Converting uint16_t * array to std::vector [duplicate]

Question

I am having trouble converting a pointer array of uint16_t to std::vector<uint16_t> because of integer size issues.

        auto *arr = static_cast<const uint16_t *>(some_method.getArray());
        std::vector<uint16_t> vec(arr, sizeof arr / sizeof arr[0]);

In the first line I obtain a const uint16_t* array. In the second line I initialize the vector using the iterator constructor and pass in the pointer array arr and length of the array (size of the array divided by size of the first element = length of array).

However, c++ wants me to cast arr to unsigned long. So here it is with the cast

        std::vector<uint16_t> vec((unsigned long) arr, sizeof arr / sizeof arr[0]);

It seems to me something bad will happen casting from uint16_t (2 bytes) -> unsigned long (4 bytes) -> uint16_t (2 bytes). Is there a better way to do this array conversion?

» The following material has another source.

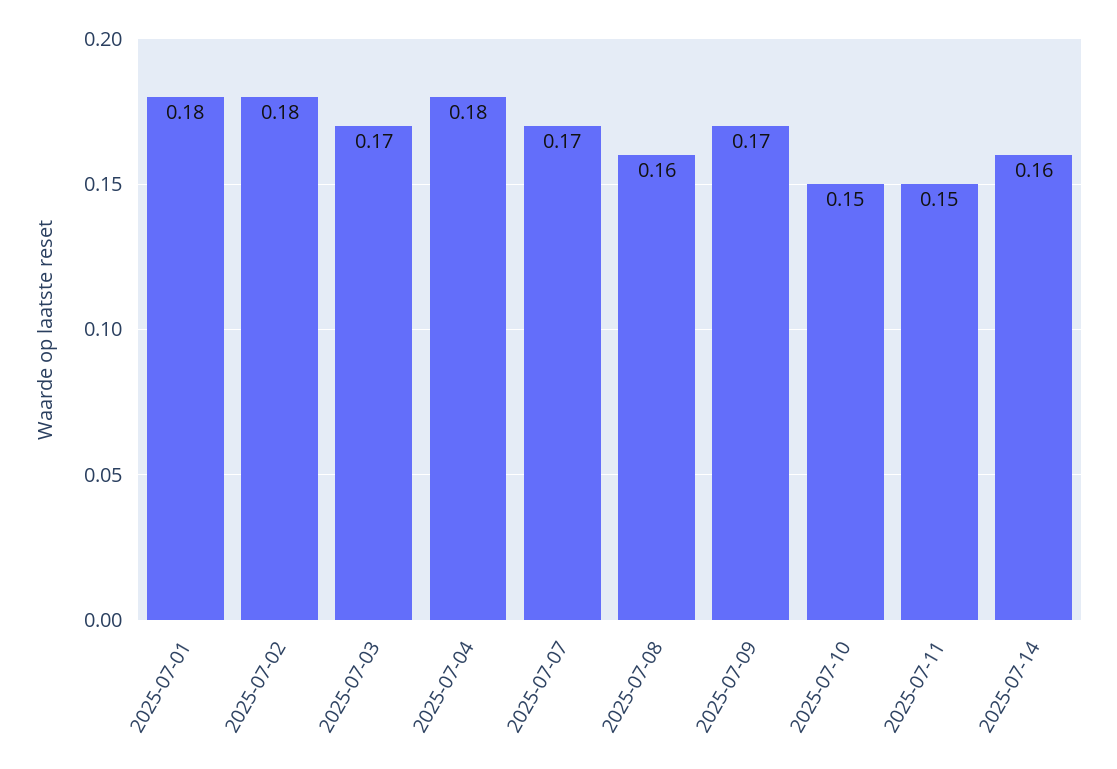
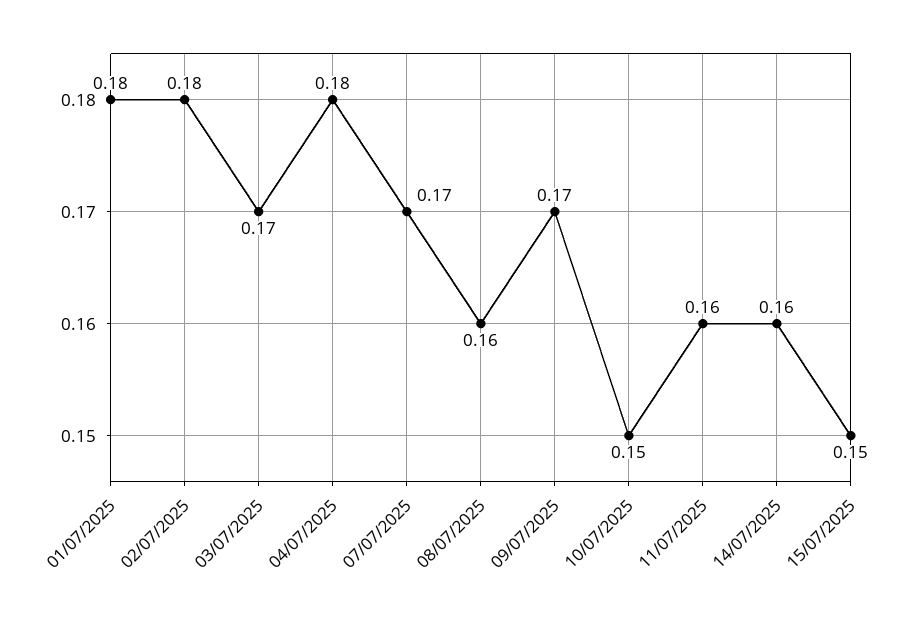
2025-07-11: 0.15 -> 0.16
15/07/2025: none -> 0.15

Edit: Thank you all for the valuable feedback, the main issues I had:

1. sizeof gets the size of the pointer, not the length of the array.

2. I was using the wrong constructor

Answer 1

To create a vector you need to know the size of the vector. So you can create a vector from an array because you know the size of the array.

But you don't have an array, you have a pointer. You cannot know the size of an array from a pointer, so your task is impossible from the information you have given.

Now maybe you have some other way to know the size of the array, if you do then you can create the vector. Please update the question if appropriate.